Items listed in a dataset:

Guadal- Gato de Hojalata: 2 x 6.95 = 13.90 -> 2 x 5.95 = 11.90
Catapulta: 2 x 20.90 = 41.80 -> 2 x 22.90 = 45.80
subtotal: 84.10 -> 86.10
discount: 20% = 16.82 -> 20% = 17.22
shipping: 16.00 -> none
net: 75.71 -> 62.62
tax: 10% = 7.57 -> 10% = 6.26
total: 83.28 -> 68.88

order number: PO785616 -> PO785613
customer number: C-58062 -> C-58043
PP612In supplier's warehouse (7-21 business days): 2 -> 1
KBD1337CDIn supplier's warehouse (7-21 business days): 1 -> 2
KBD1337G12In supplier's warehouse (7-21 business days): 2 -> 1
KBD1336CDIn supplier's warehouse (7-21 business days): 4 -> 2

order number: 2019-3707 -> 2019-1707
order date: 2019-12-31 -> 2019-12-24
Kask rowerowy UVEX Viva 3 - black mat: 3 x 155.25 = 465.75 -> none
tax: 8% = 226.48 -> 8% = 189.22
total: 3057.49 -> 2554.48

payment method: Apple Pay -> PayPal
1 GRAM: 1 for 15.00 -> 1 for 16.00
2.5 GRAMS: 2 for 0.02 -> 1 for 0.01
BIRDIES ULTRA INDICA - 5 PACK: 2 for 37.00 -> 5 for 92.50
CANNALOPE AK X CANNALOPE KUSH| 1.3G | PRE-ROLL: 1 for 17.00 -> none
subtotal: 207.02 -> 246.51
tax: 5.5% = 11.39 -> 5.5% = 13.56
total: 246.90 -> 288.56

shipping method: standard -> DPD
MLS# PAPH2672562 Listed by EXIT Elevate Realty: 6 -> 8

TASK BRIEF: Number of lines with the string "none" in the data above: report this figure and nothing more.

WORKED SOLUTION: 3